§ MATERIAL PROVIDED
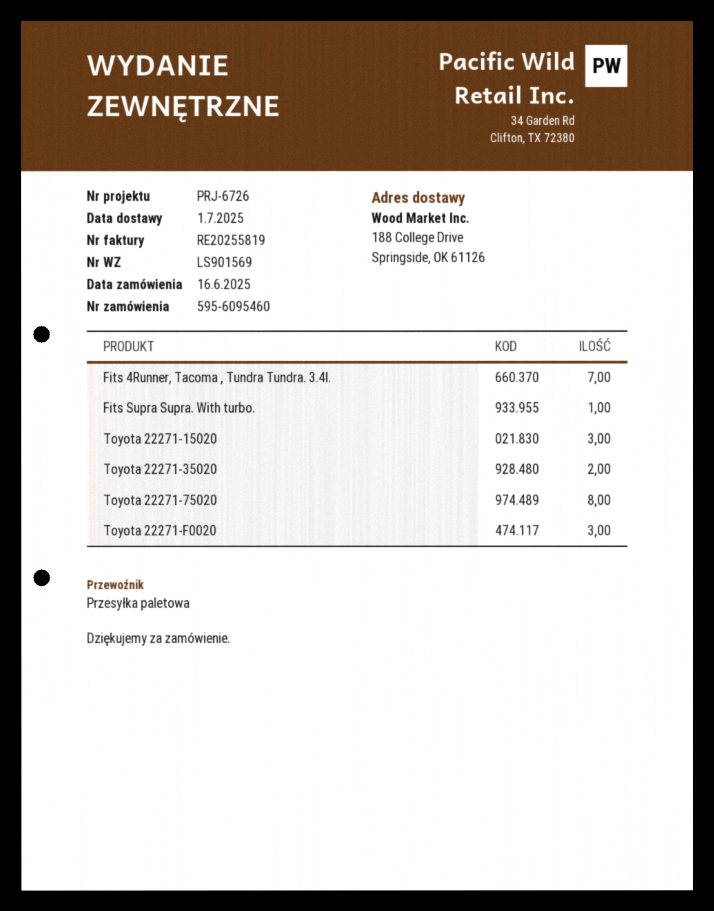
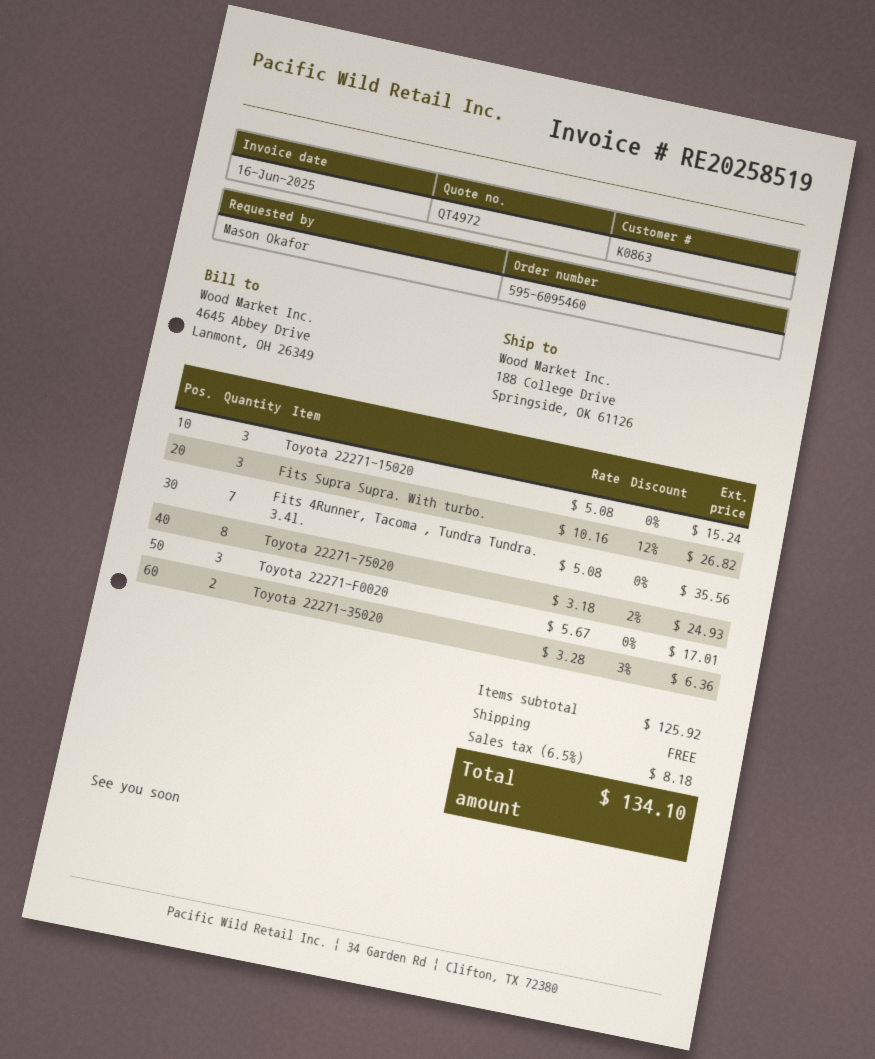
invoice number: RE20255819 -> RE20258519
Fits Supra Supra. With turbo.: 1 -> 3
...
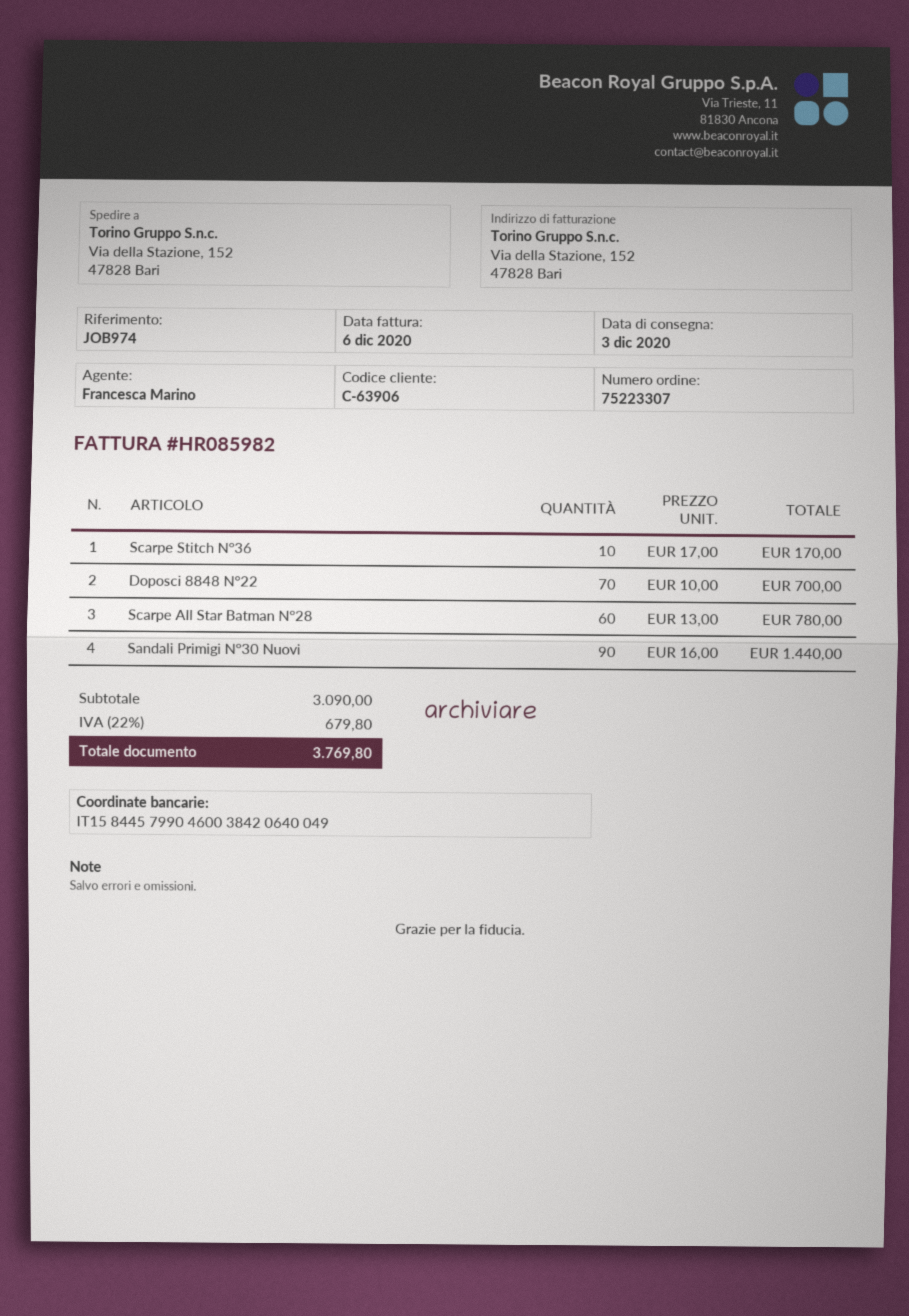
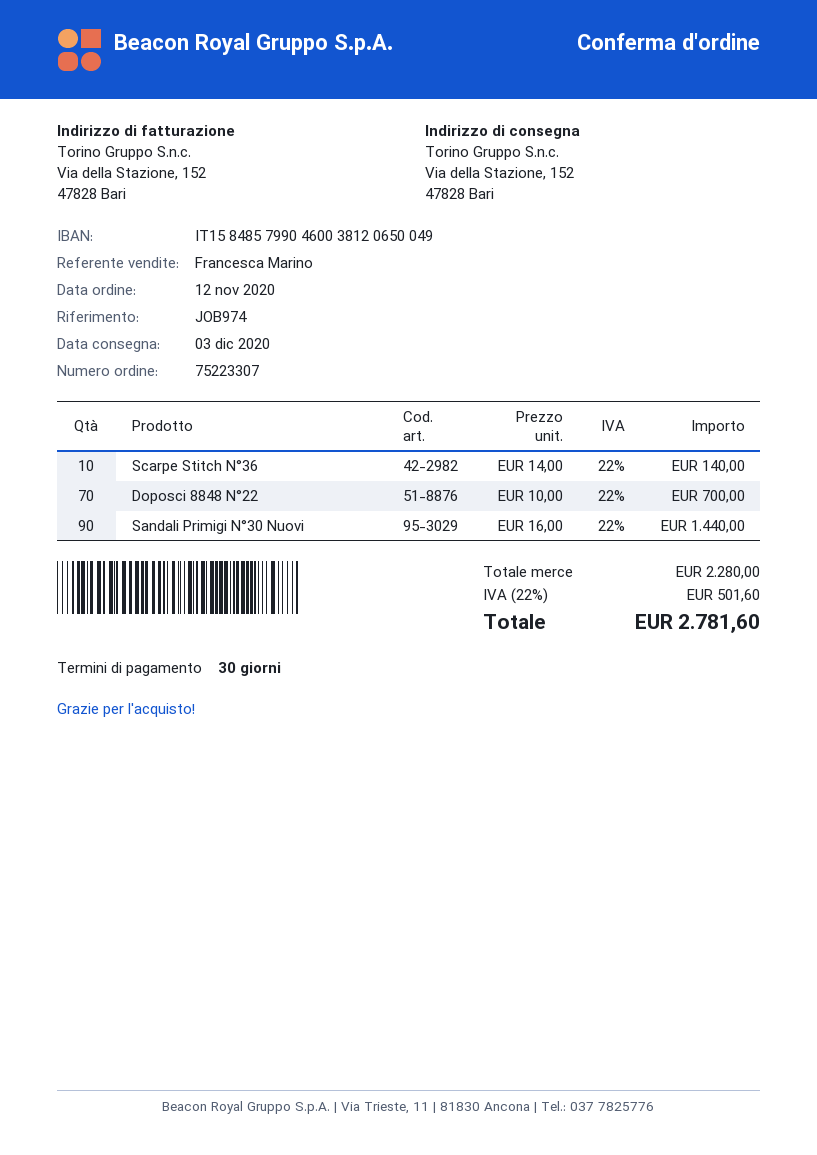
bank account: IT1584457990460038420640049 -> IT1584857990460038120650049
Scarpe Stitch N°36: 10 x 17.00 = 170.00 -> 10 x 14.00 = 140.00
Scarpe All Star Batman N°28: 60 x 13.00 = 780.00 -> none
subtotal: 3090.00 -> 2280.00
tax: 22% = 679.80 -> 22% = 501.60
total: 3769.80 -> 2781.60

§ WHAT NEEDS TO BE DONE
The expected answer is every line above in which the word "Scarpe" appears.

§ RESULT FOR THIS TASK
Scarpe Stitch N°36: 10 x 17.00 = 170.00 -> 10 x 14.00 = 140.00
Scarpe All Star Batman N°28: 60 x 13.00 = 780.00 -> none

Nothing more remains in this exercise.